▶ Problem to solve:
Look through the entries below and extract exactly the lines from the one containing "Blauwe Double Breasted" through the one containing "total: 1007.39 -> 1055.66", ends included.

──────── Data supplied ────────

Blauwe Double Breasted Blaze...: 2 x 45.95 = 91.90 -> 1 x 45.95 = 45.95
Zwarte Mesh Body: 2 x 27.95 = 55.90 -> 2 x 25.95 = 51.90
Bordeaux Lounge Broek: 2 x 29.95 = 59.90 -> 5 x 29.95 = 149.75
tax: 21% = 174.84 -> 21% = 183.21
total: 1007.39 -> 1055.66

────────
──────── Data supplied ────────

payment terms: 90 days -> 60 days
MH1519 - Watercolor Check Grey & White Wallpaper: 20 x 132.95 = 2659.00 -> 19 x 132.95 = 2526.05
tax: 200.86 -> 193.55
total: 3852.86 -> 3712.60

────────

▶ Answer space:
Blauwe Double Breasted Blaze...: 2 x 45.95 = 91.90 -> 1 x 45.95 = 45.95
Zwarte Mesh Body: 2 x 27.95 = 55.90 -> 2 x 25.95 = 51.90
Bordeaux Lounge Broek: 2 x 29.95 = 59.90 -> 5 x 29.95 = 149.75
tax: 21% = 174.84 -> 21% = 183.21
total: 1007.39 -> 1055.66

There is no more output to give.